# Available records:
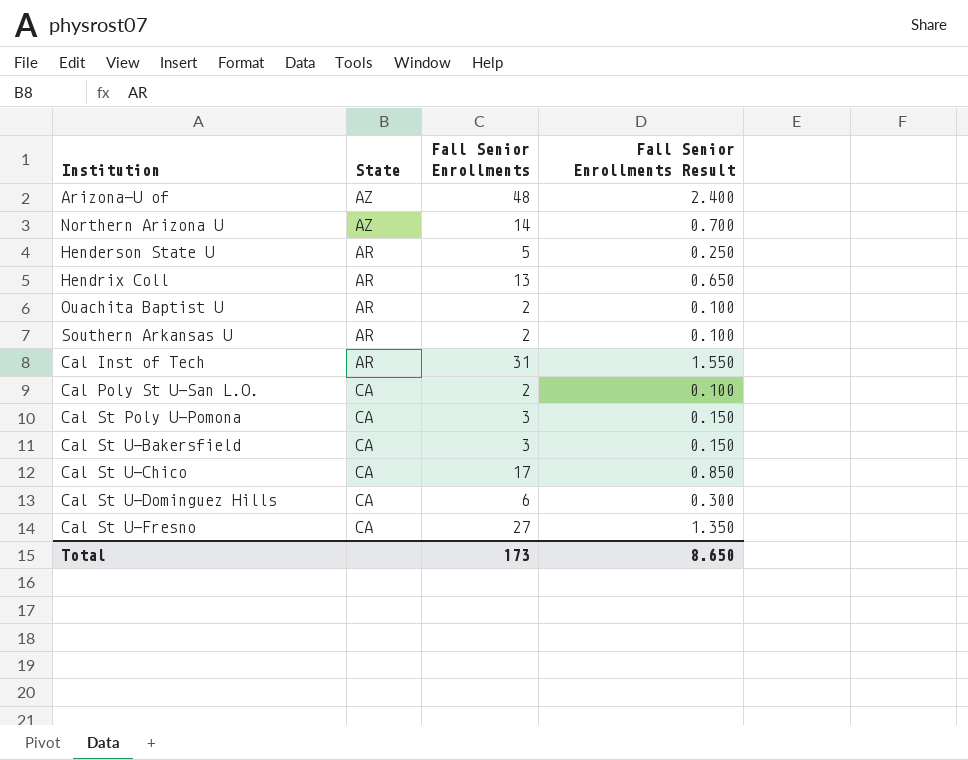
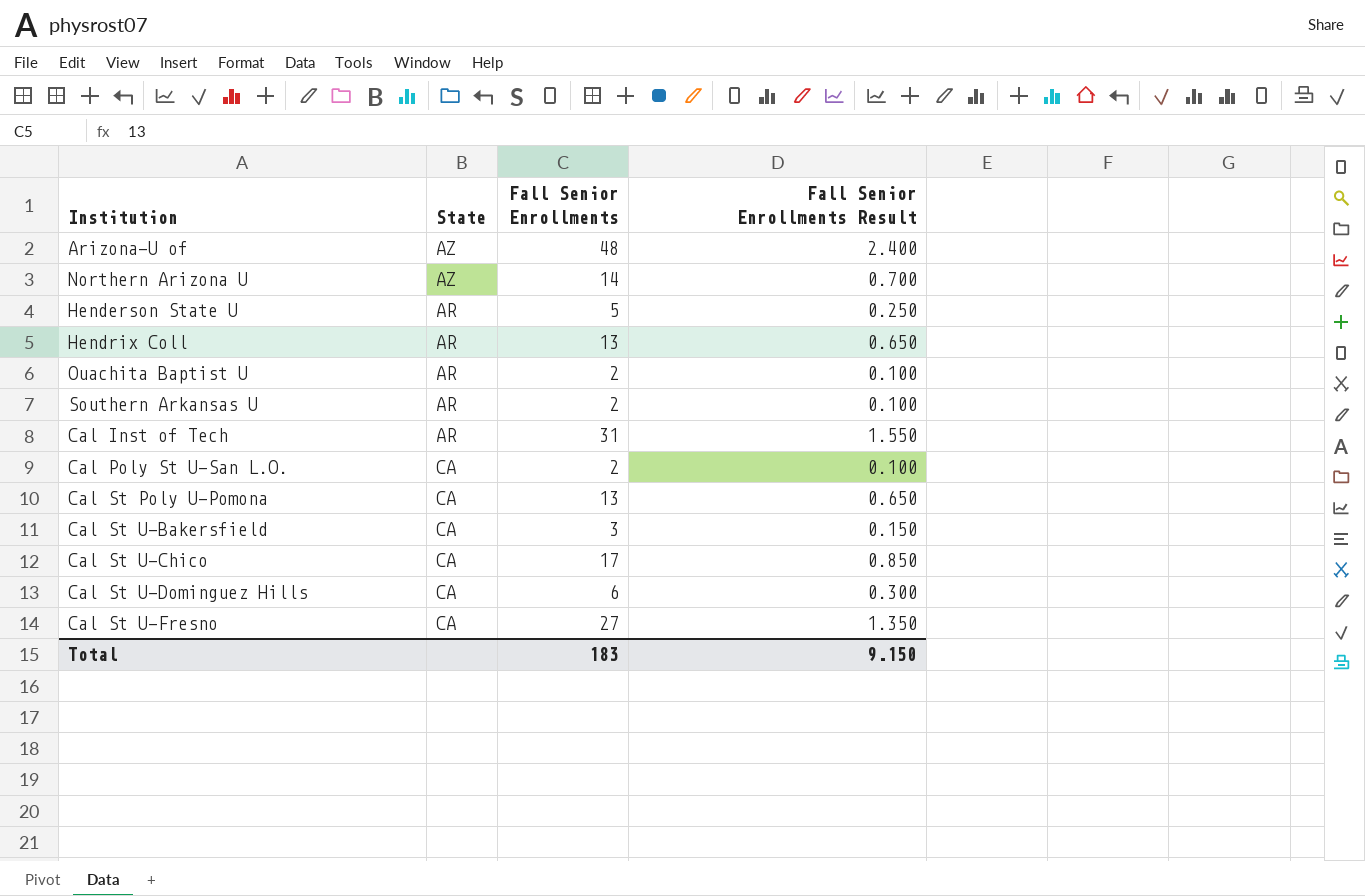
Cal St Poly U-Pomona | Fall Senior Enrollments: 3 -> 13
Cal St Poly U-Pomona | Fall Senior Enrollments Result: 0.150 -> 0.650
Total | Fall Senior Enrollments: 173 -> 183
Total | Fall Senior Enrollments Result: 8.650 -> 9.150

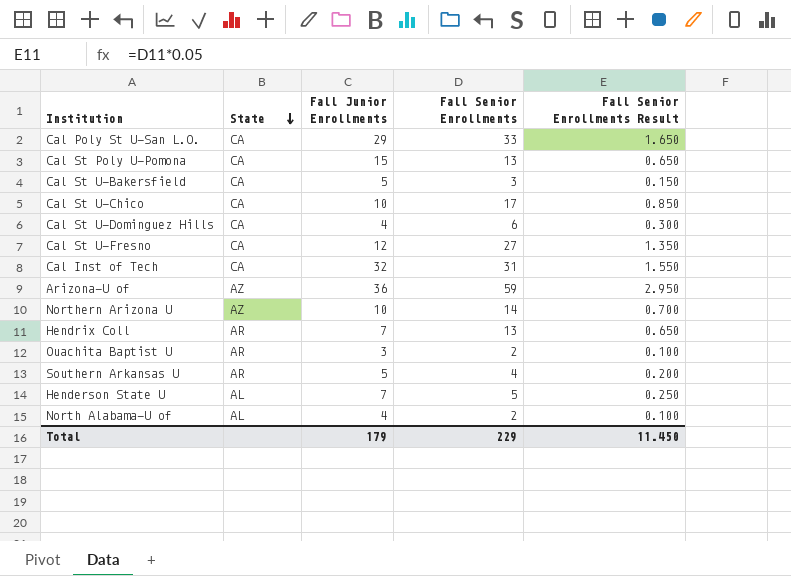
row order: none -> State descending
column Fall Junior Enrollments | position: none -> 3
Cal Poly St U-San L.O. | Fall Senior Enrollments: 2 -> 33
Cal Poly St U-San L.O. | Fall Senior Enrollments Result: 0.100 -> 1.650
Cal Inst of Tech | State: AR -> CA
Arizona-U of | Fall Senior Enrollments: 48 -> 59
Arizona-U of | Fall Senior Enrollments Result: 2.400 -> 2.950
Southern Arkansas U | Fall Senior Enrollments: 2 -> 4
Southern Arkansas U | Fall Senior Enrollments Result: 0.100 -> 0.200
Henderson State U | State: AR -> AL
row North Alabama-U of: none -> AL | 4 | 2 | 0.100
Total | Fall Senior Enrollments: 183 -> 229
Total | Fall Senior Enrollments Result: 9.150 -> 11.450

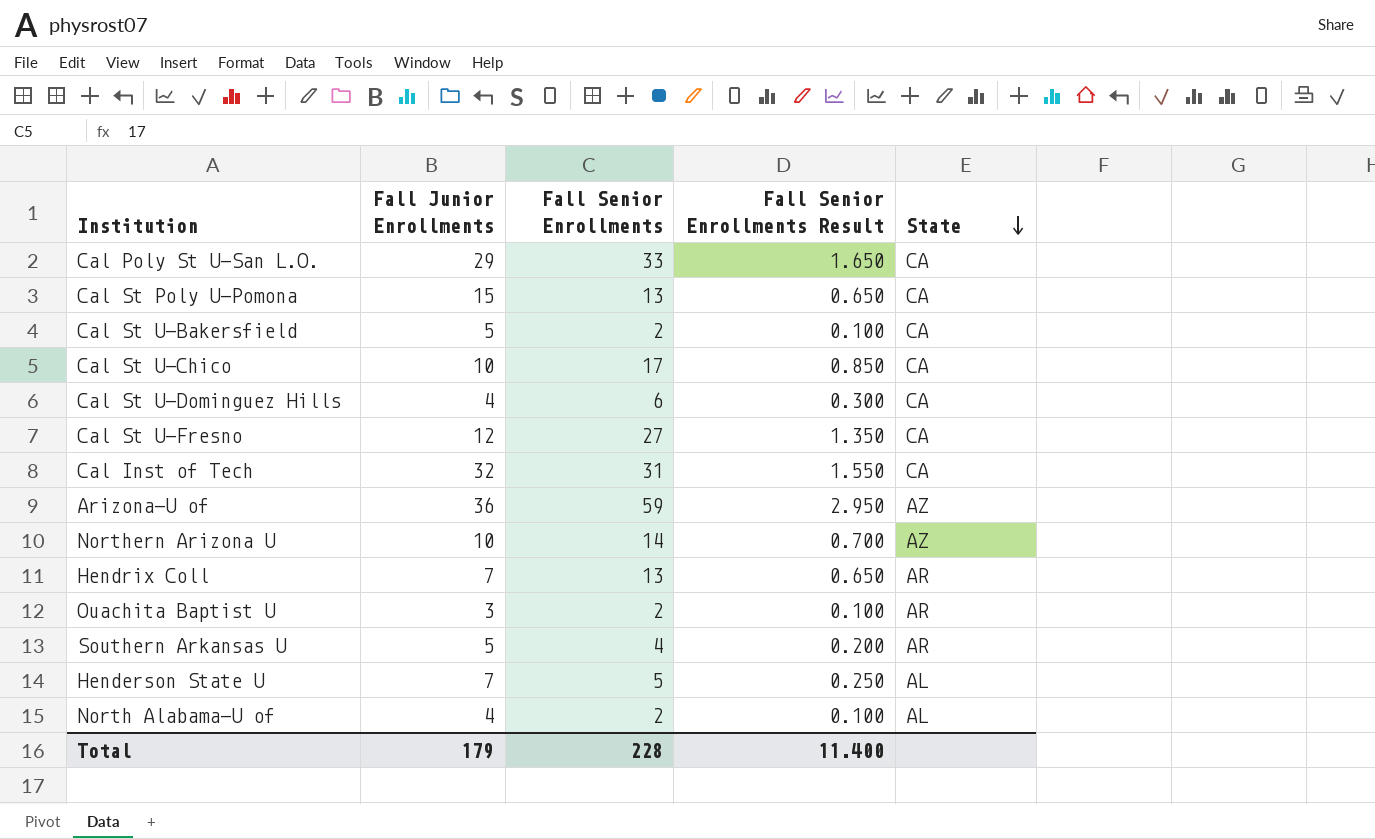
column State | position: 2 -> 5
Cal St U-Bakersfield | Fall Senior Enrollments: 3 -> 2
Cal St U-Bakersfield | Fall Senior Enrollments Result: 0.150 -> 0.100
Total | Fall Senior Enrollments: 229 -> 228
Total | Fall Senior Enrollments Result: 11.450 -> 11.400

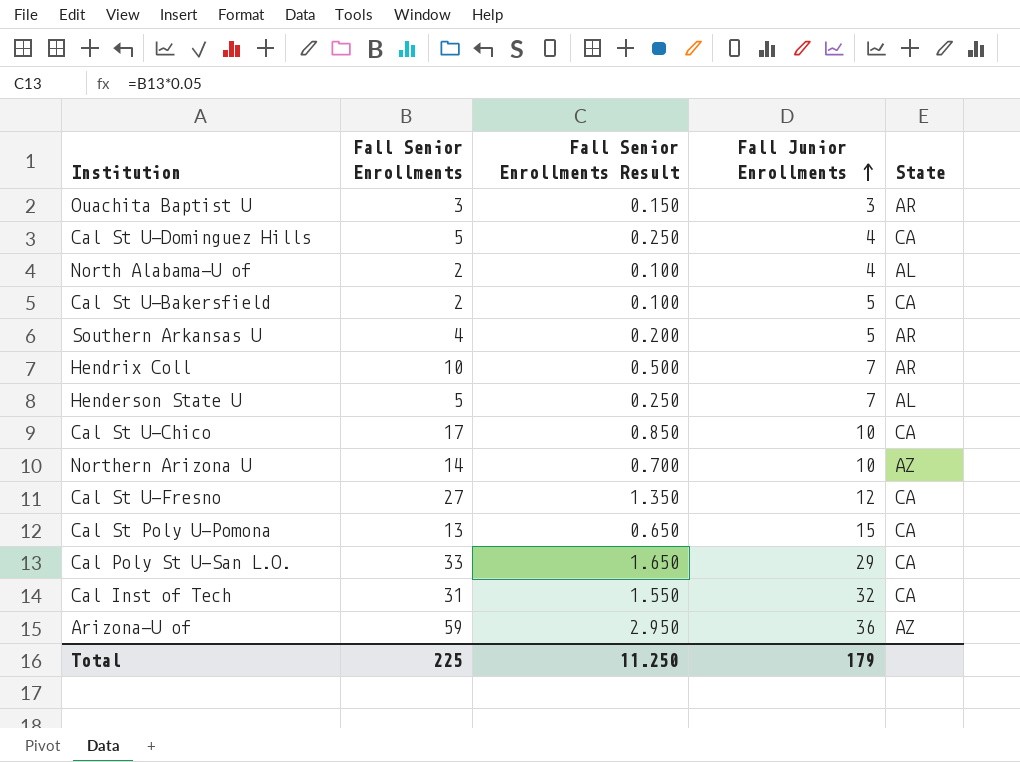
row order: State descending -> Fall Junior Enrollments ascending
column Fall Junior Enrollments | position: 2 -> 4
Ouachita Baptist U | Fall Senior Enrollments: 2 -> 3
Ouachita Baptist U | Fall Senior Enrollments Result: 0.100 -> 0.150
Cal St U-Dominguez Hills | Fall Senior Enrollments: 6 -> 5
Cal St U-Dominguez Hills | Fall Senior Enrollments Result: 0.300 -> 0.250
Hendrix Coll | Fall Senior Enrollments: 13 -> 10
Hendrix Coll | Fall Senior Enrollments Result: 0.650 -> 0.500
Total | Fall Senior Enrollments: 228 -> 225
Total | Fall Senior Enrollments Result: 11.400 -> 11.250

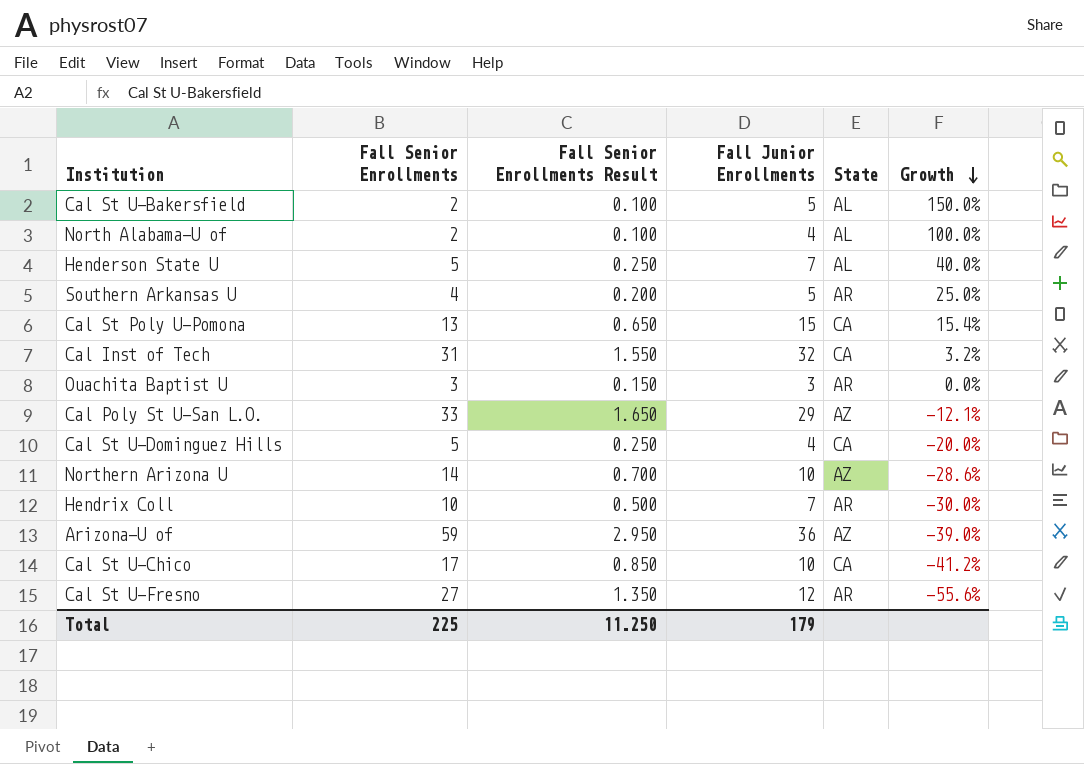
row order: Fall Junior Enrollments ascending -> Growth descending
column Growth | formula: none -> ([Fall Junior Enrollments] - [Fall Senior Enrollments]) / [Fall Senior Enrollments]
Cal St U-Bakersfield | State: CA -> AL
Cal Poly St U-San L.O. | State: CA -> AZ
Cal St U-Fresno | State: CA -> AR

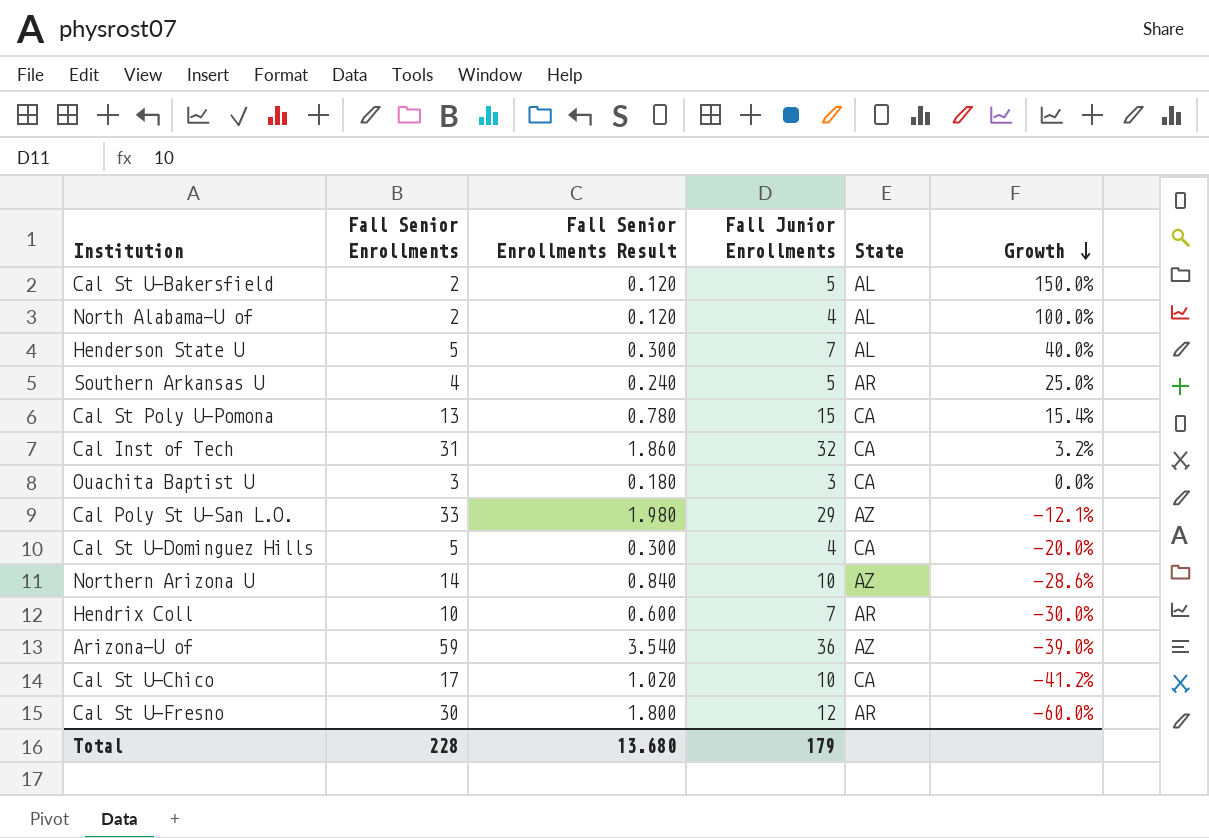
column Fall Senior Enrollments Result | formula: [Fall Senior Enrollments] * 0.05 -> [Fall Senior Enrollments] * 0.06
Ouachita Baptist U | State: AR -> CA
Cal St U-Fresno | Fall Senior Enrollments: 27 -> 30
Cal St U-Fresno | Growth: -55.6% -> -60.0%
Total | Fall Senior Enrollments: 225 -> 228
Total | Fall Senior Enrollments Result: 11.250 -> 13.680

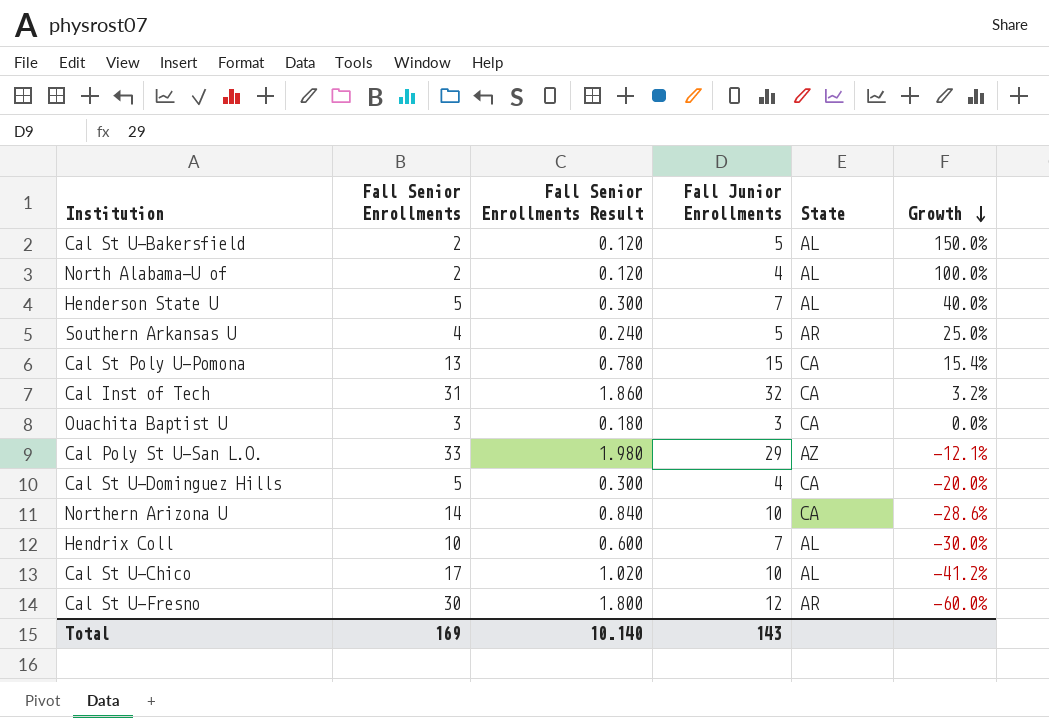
row Arizona-U of: 59 | 3.540 | 36 | AZ | -39.0% -> none
Northern Arizona U | State: AZ -> CA
Hendrix Coll | State: AR -> AL
Cal St U-Chico | State: CA -> AL
Total | Fall Senior Enrollments: 228 -> 169
Total | Fall Senior Enrollments Result: 13.680 -> 10.140
Total | Fall Junior Enrollments: 179 -> 143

# Work instruction:
Once you find the string "none" in a line of the records, copy that line.

# Result below:
row order: none -> State descending
column Fall Junior Enrollments | position: none -> 3
row North Alabama-U of: none -> AL | 4 | 2 | 0.100
column Growth | formula: none -> ([Fall Junior Enrollments] - [Fall Senior Enrollments]) / [Fall Senior Enrollments]
row Arizona-U of: 59 | 3.540 | 36 | AZ | -39.0% -> none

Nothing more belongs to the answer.